Today, light a birthday candle for Simone de Beauvoir, who made so many beautifully coherent declarations, including, “Each of us is responsible for everything and to every human being.”
Though Beauvoir came to lasting fame for her revolutionary treatiseThe Second Sex, I have always loved her Memoirs of a Dutiful Daughter, in which she wrote about coming to womanhood in the restrictive french society of her day.
Born in 1908, Beauvoir had a sense of her uniqueness from when she was around ten years old.
“I became in my own eyes a character out of a novel… One afternoon I was playing croquet with Poupette, Jeanne, and Madeleine. We were wearing beige pinafores with red scallops and embroidered cherries. The clumps of laurel were shining in the sun, and the earth smelled good. Suddenly I was struck motionless: I was living through the first chapter of a novel in which I was the heroine… I decided that my sister and my cousins, who were prettier, more graceful, and altogether nicer than myself would be more popular than I; they would find husbands, but not I. I should feel no bitterness about it; people would be right to prefer them to me: but something would happen which would exalt me beyond all personal preference; I did not know under what form, or by whom I should be recognized for what I was. I imagined that already there was someone watching the croquet lawn and the four little girls in their beige pinafores: the eyes rested on me and a voice murmured: “She is not like other girls.”

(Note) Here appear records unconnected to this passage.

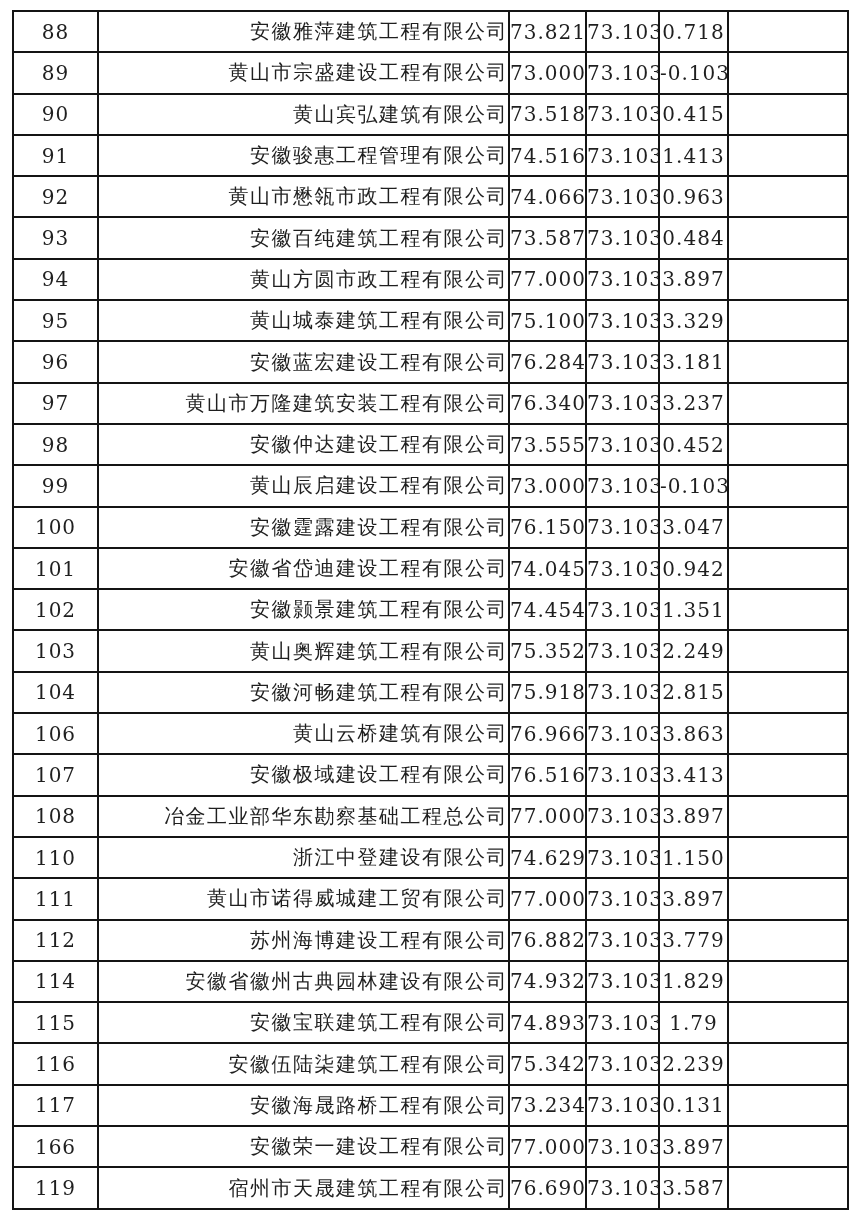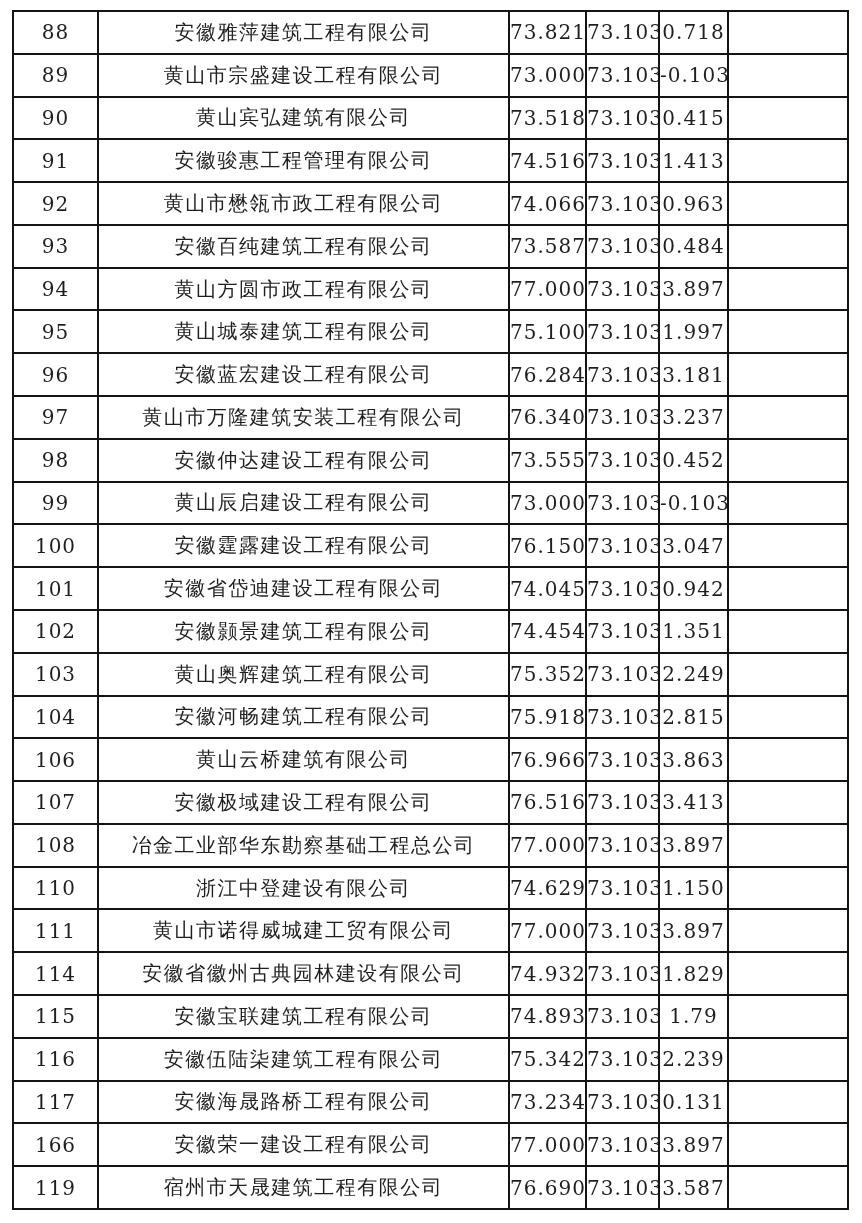--- a/index.html
+++ b/index.html
@@ -40,7 +40,7 @@
     letter-spacing: 1px;
   }
   td.cell-company {
-    text-align: center;
+    text-align: right;
     padding-left: 7px;
     font-size: 20px;
     letter-spacing: 1.5px;

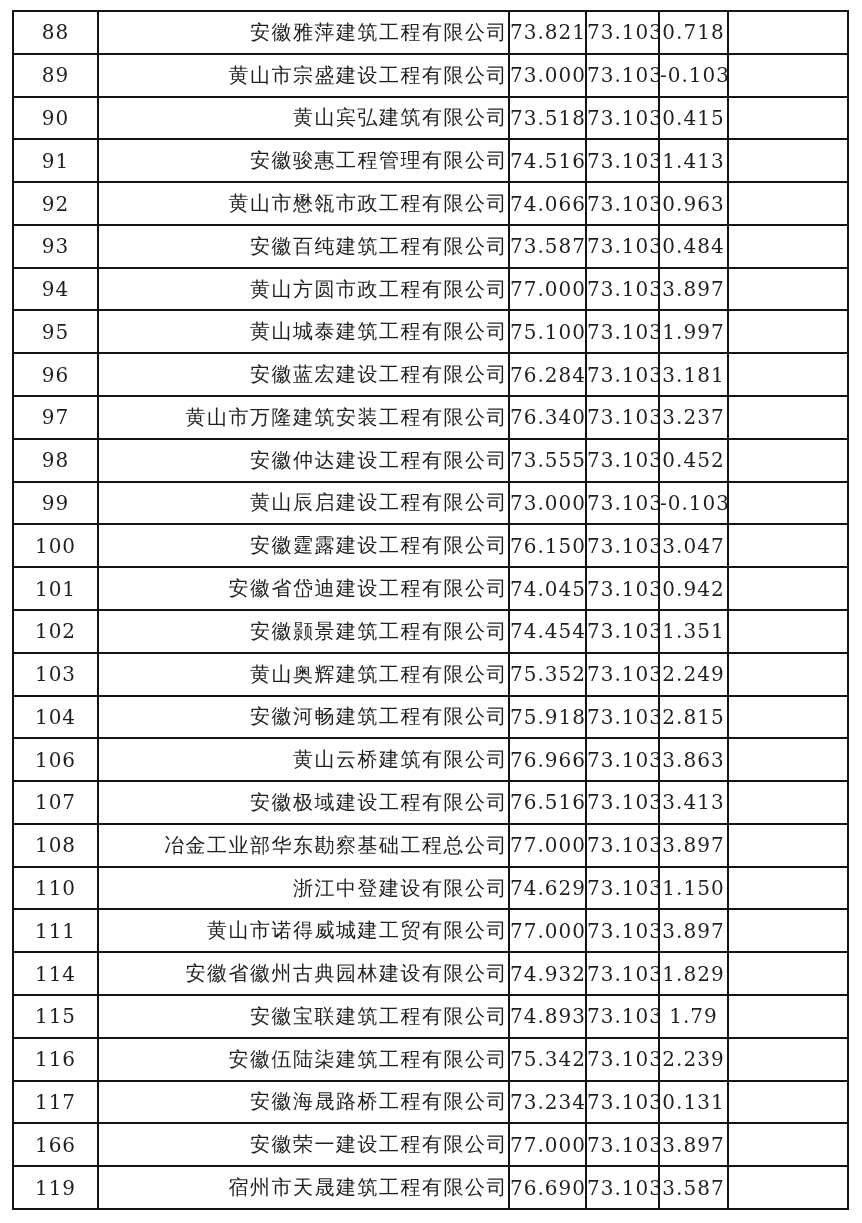--- a/index.html
+++ b/index.html
@@ -129,7 +129,7 @@
           <td class="cell-company">黄山城泰建筑工程有限公司</td>
           <td class="cell-num">75.100</td>
           <td class="cell-num">73.103</td>
-          <td class="cell-num">1.997</td>
+          <td class="cell-num">3.329</td>
           <td class="cell-remark"></td>
         </tr>
         <tr>

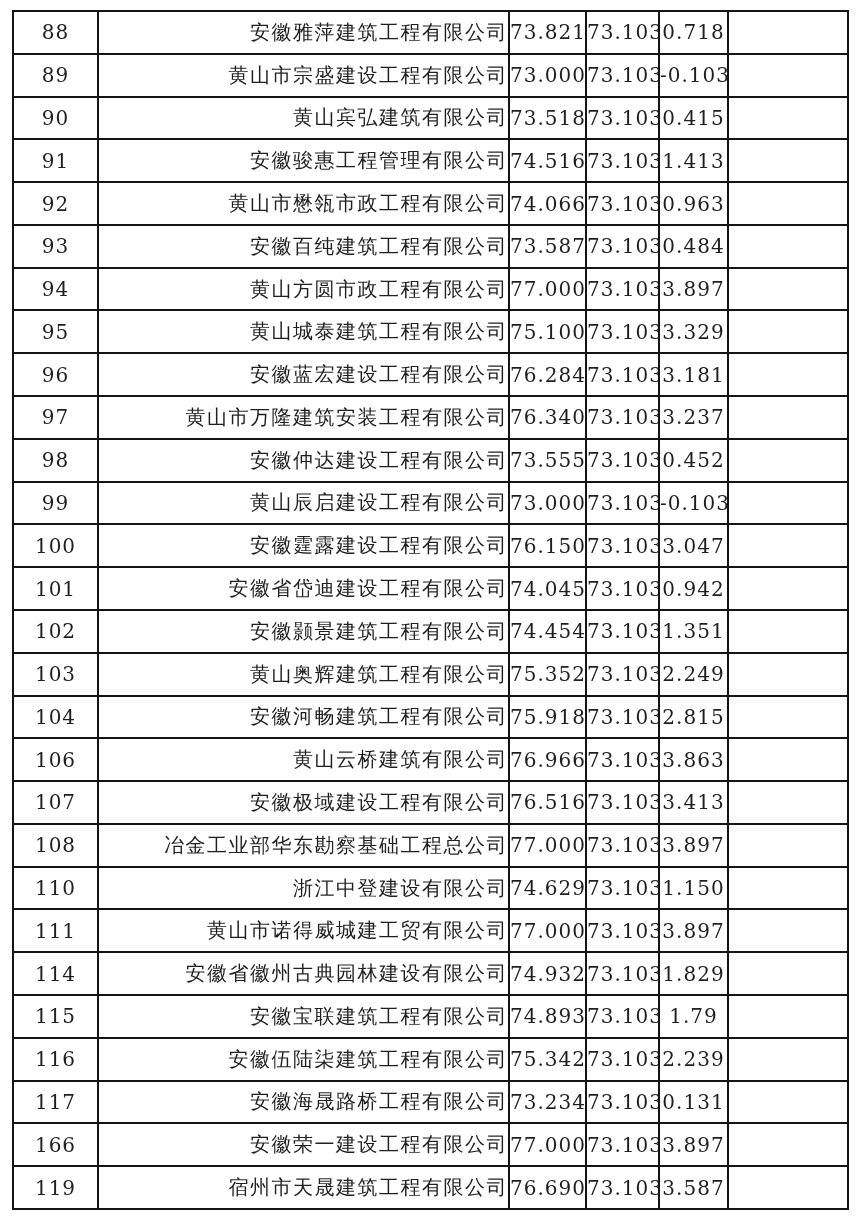--- a/index.html
+++ b/index.html
@@ -245,6 +245,14 @@
           <td class="cell-remark"></td>
         </tr>
         <tr>
+          <td class="cell-no">112</td>
+          <td class="cell-company">苏州海博建设工程有限公司</td>
+          <td class="cell-num">76.882</td>
+          <td class="cell-num">73.103</td>
+          <td class="cell-num">3.779</td>
+          <td class="cell-remark"></td>
+        </tr>
+        <tr>
           <td class="cell-no">114</td>
           <td class="cell-company">安徽省徽州古典园林建设有限公司</td>
           <td class="cell-num">74.932</td>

Yet Simone was hardly a rebel compared with her best friend Zaza. The two girls were called the “inseparables.” Zaza and Simone shared a common interest in ideas and in books. “ZaZa was a cynic,” Beauvoir later said when asked what attracted her to her friend. “ I had never heard anyone speak with such openness and force. There was no such thing as propriety, and no subject was sacred. Even at such a young age, I had learned to guard my remarks, but not she. She would say anything.” She relays a story in the book about Zaza delivering a perfect solo at a packed piano recital, then sticking out her tongue to taunt her instructor – innocent enough sounding, but typical of her antisocial shenanigans.
In 1929, Zaza died of meningitis. The way Beauvoir portrays it in Memoirs, Zaza’s struggle to resist an arranged marriage was the real cause of her death. Zaza’s friendship and her untimely demise haunt Memoirs of a Dutiful Daughter, and fueled the great feminist’s later critiques of society’s constraints on women.
Beauvoir would later write: “I tore myself away from the safe comfort of certainties through my love for truth – and truth rewarded me.”
Reading about Zaza and Simone was formative for me when I was an adolescent, trying to figure out my role as the heroine of my own life. I remember gazing out the kitchen window at a spreading tree in the center of our yard and having a thought cross my mind, very clearly and consciously: I am myself. My self.
Simone de Beauvoir went from that beige pinafore on to greatness, her ideas reaching millions, startling people with her unorthodox relationships with Sartre and other men, such as, famously, the American writer Nelson Algren. Her social theory, her political activism, her fiction, her feminist theory have inspired legions. There was even a posthumous kerfuffle over a nude photo Art Shay took that surfaced on the cover of the French journal Nouvel Observateur in 2008. She shocked the world all over again.
It’s a beautiful photo. I think Zaza would have approved.
I don’t know if you listen to him, but one of my favorite living authors is Garrison Keillor. I get a little thing he does called, “The Writer’s Almanac”, delivered to my inbox every day. In January 9th’s offering was more information on Simone and her life. She was indeed a different kinda gal, and one I would have loved to have known personally.
When I was a child I also felt like I was living in a story, and would often mentally narrate the scenes I found myself in. My mother thought I was a little dramatic then, and she probably still thinks I am. I prefer to think of myself as an entity separate from my mortal form. My mortal body may age and change, but my spirit, my essence, grows differently. Some people have remarked that I’m just a big kid, but I prefer to think of myself as someone who has not lost my sense of wonder, my curiosity, and my enthusiasm for life.
I’d like to think maybe Simone and I would have been friends.